In 1987, I had major surgery. It was a scheduled surgery, at least. I had trouble finding the food in the hospital at all tolerable, so after surgery, I ate next to nothing. A nutritionist nurse came to see me on my third full day after surgery because failure to consume food was the only thing keeping me from discharge. I finally asked if they could bring me a boiled hot dog (not my favorite way to cook a hot dog, but pretty difficult to mess up) and I ate it when it arrived.
I was released from the hospital within 2 hours. I had to have weekly follow-ups with the surgeon for 6 weeks, and after 48 hours, I could shower. I was bandaged pretty well, and supposed to change the bandages no more than 3 days between. Well, lucky me got multiple infections across the surgery site (remember, this was 1987 and there weren’t the breakthroughs of today’s technology, so we’re talking a major incision). At one point, the surgery site looked so bad to me that I couldn’t stand to look at it long enough to change the bandages. Fortunately, I had friends who rode with the local fire company ambulance and several of them helped me. I also ended up going to the surgeon’s office twice weekly, so I didn’t have to deal with it much on my own.

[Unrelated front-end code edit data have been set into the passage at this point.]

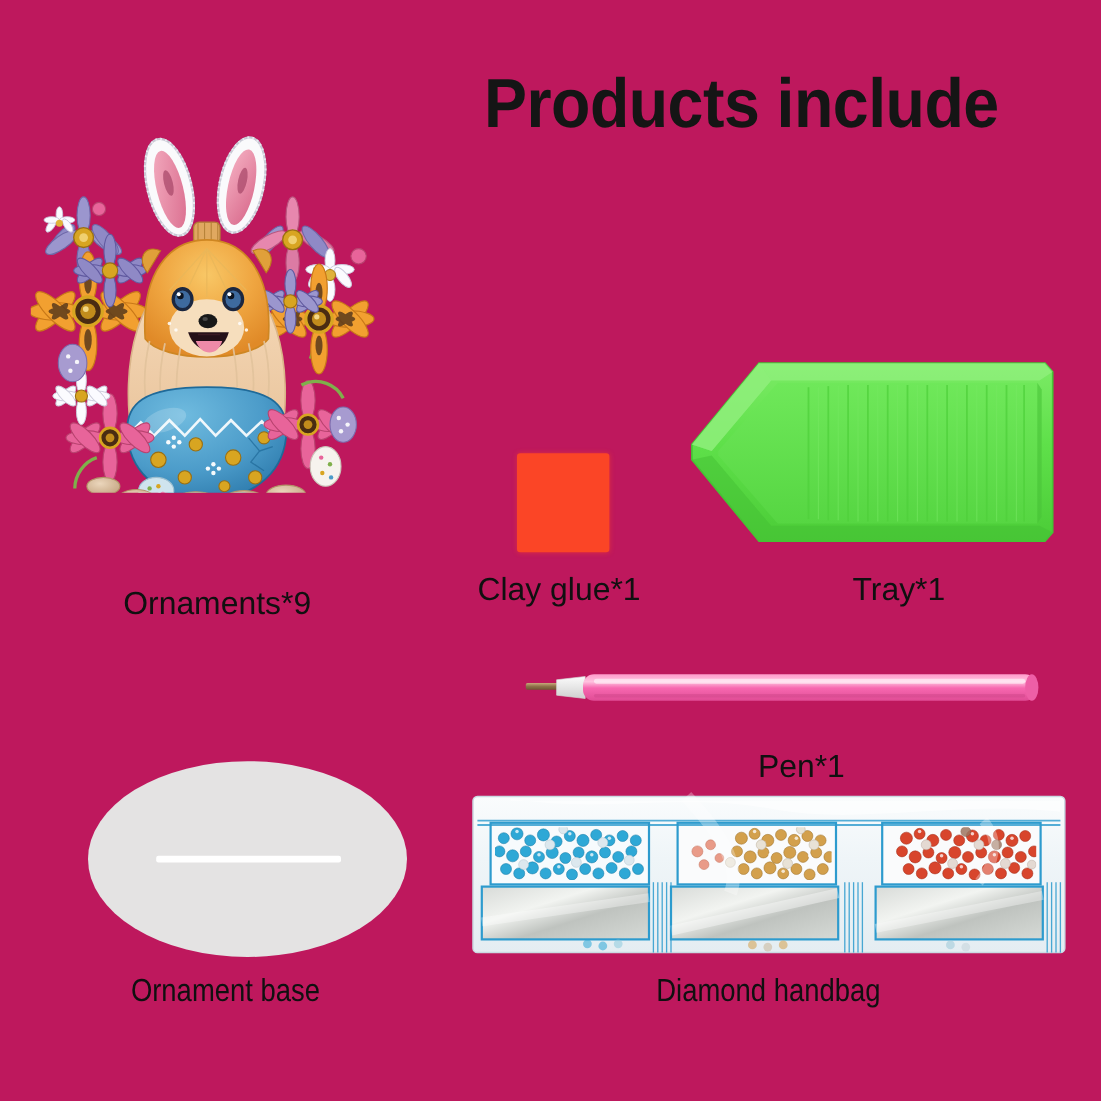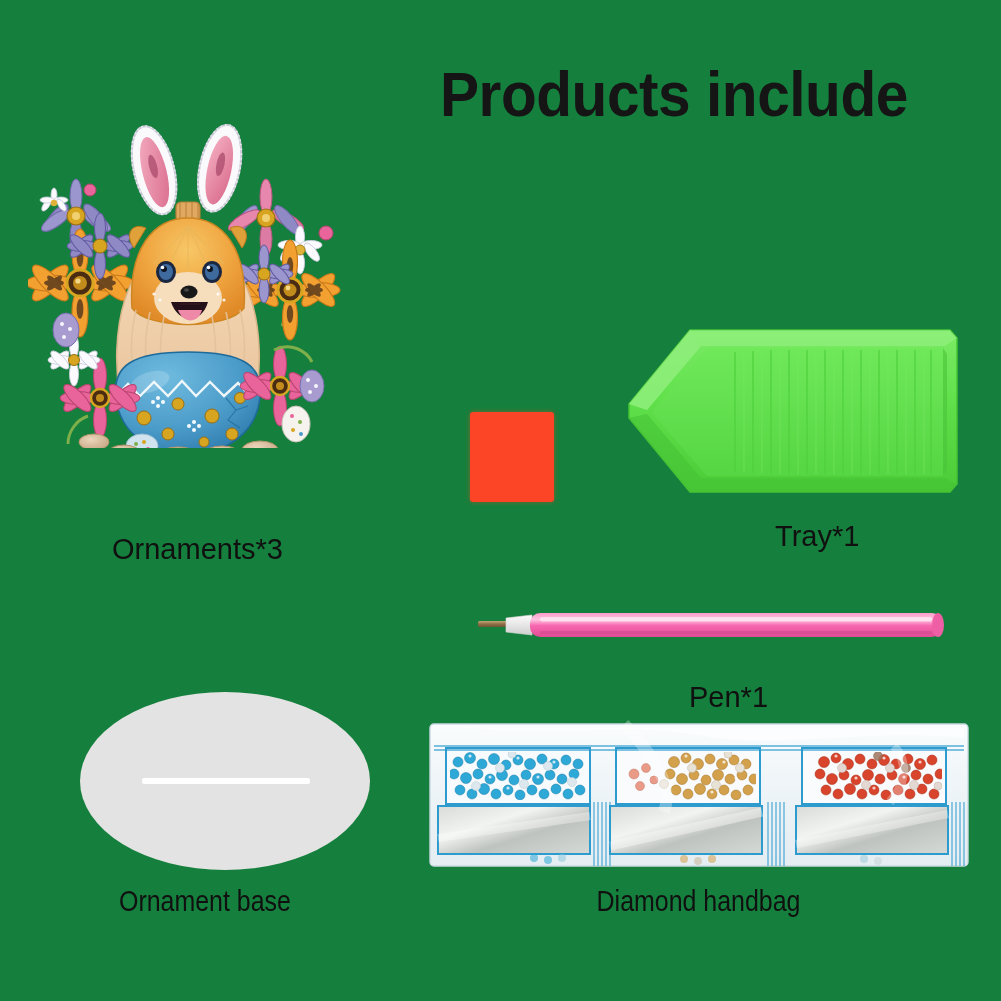"Products include" #page { background: #15803d -> #be185d }
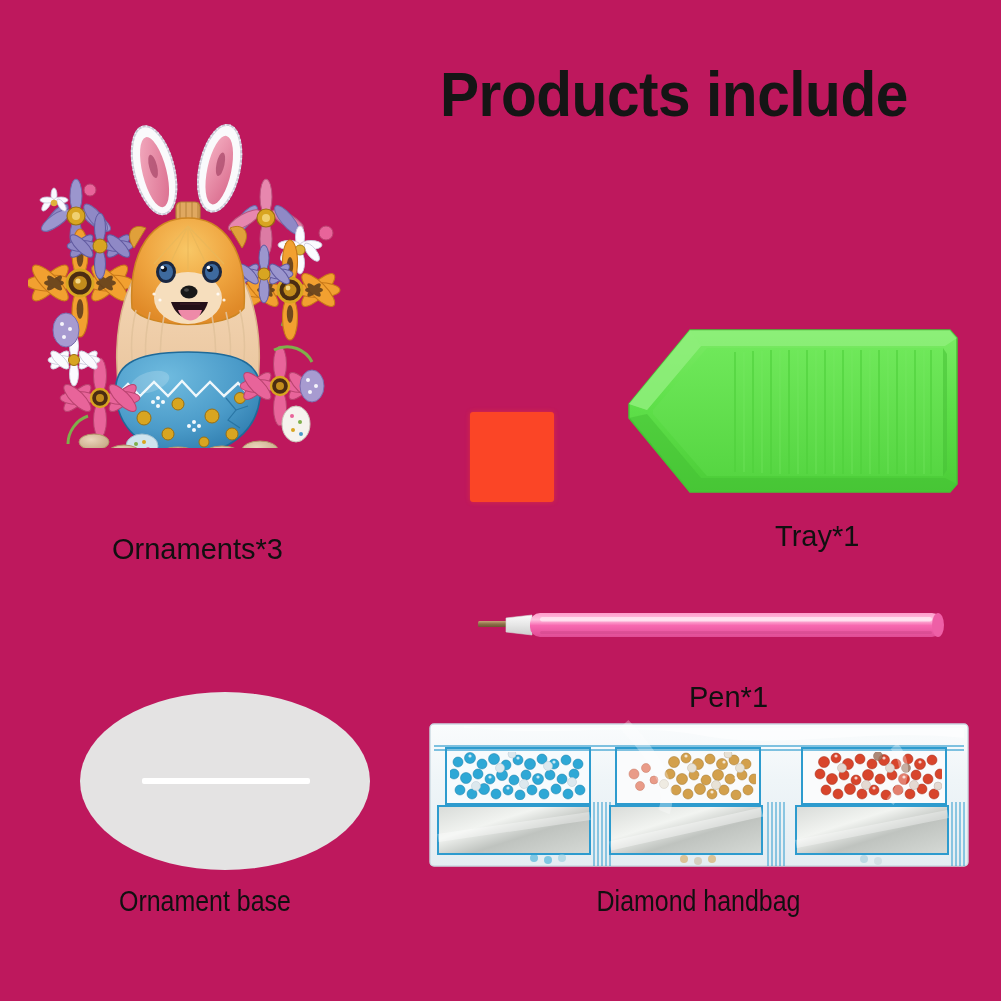"Ornaments*3" div.caption { text: 3 -> 9 }
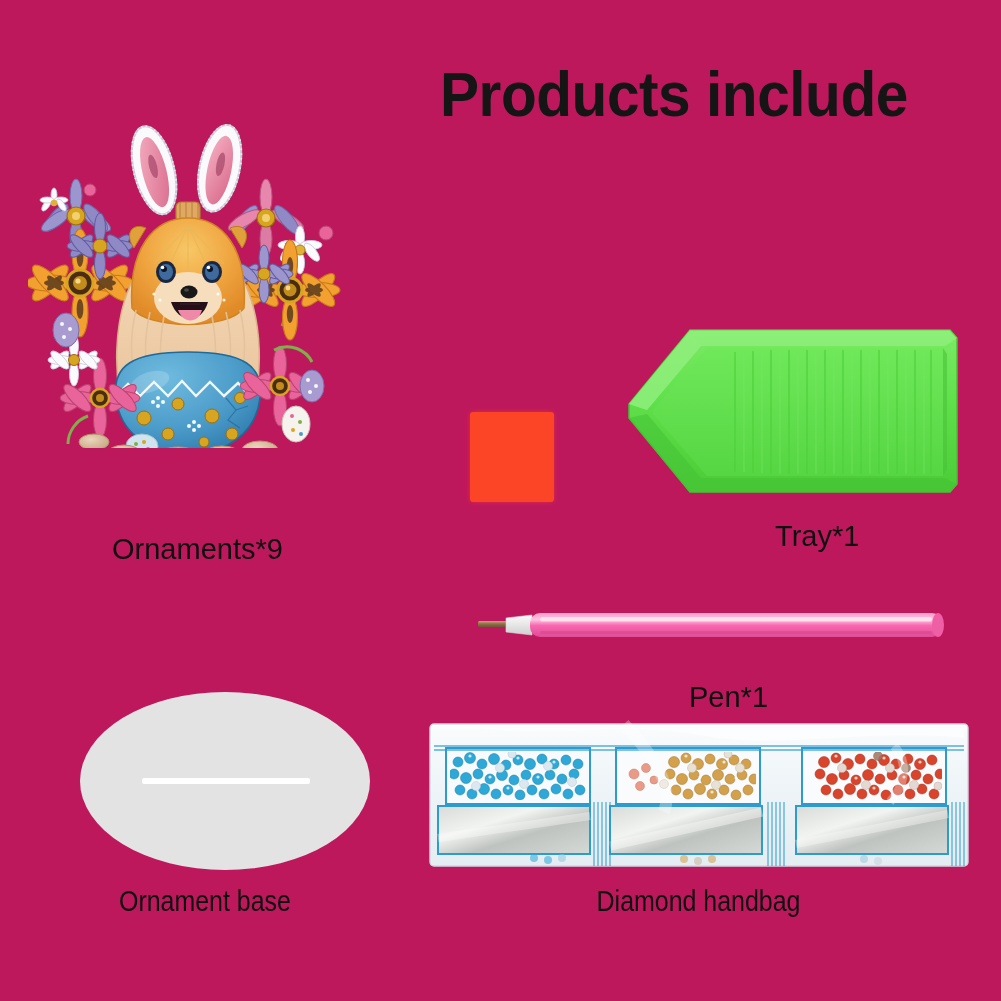"Clay glue*1" div.caption { html: none -> <div>Clay glue*1</div> }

Six months later – yes, six months, half a year – I was finally released from care. It took me several years until I could finally accept the scars that were now a permanent part of my body, made worse because the infections I had ate away at my skin. It’s not a pretty sight, but it is what it is.
What does that have to do with a ceramic bowl, you wonder??? During my stay in the hospital, I received a flower arrangement from a truly dear friend. My husband brought me nothing, friends sent nothing – not even a get-well card, and even the company I worked for sent nothing. In that regard, the flower arrangement became even more significant. Once the flowers had died, the bowl was washed thoroughly and put in the cupboard with other bowls.
That bowl has traveled with me through 6 moves since I’ve had it. There isn’t a time when I take it out of the cupboard that I don’t remember from where – and whom – it came. The person, already a dear person and good friend when I received those flowers, continued to be a strong and active person in my life until passing away.
I remember, when I lived with a roommate before moving here, that I’d sometimes see the bowl in the sink, having been used by said roommate, and always having a fleeting thought of relief that it hadn’t been broken. Don’t get me wrong – it was an oft-used bowl, but my roommate wasn’t the most careful people I know. I’d think sometimes about how I’d react if it were accidentally broken by the roommate, and every time I’d think about it, I’d feel some sense of anger, not because a bowl was broken, but because that bowl had been broken.
Sure, there was a chance it would be ME who would actually break it, and yes, I’d have been angry at myself about it as well. But even now (more than 5 years after my move), how quickly I can feel the anger rise inside me when I visualize this person breaking that bowl.
I’m continuing on this project of sorting through pictures, and recently came upon a photograph of the floral arrangement in the bowl as it was when I received it. I’m certain that’s what sparked all of the feelings I’m having about it now. I didn’t keep the picture, didn’t even scan it. The same is true of quite a few photos I came across that would have no significance to anyone other than me. Besides, I still have the bowl; in fact, I used it yesterday.
My title for this post might be misleading, since it is a bowl and it will always be a bowl. But it’s a significant treasure to me more than just its usefulness. And, because it has a usefulness and is, indeed, used regularly, it isn’t something I feel obligated to give away in a donations box as I try to simplify my life because it has no purpose. In fact, it might be the first thing I’ve come upon that has a usefulness, not just a meaningful significance! So, sorry, brother dearest, it’s staying with me!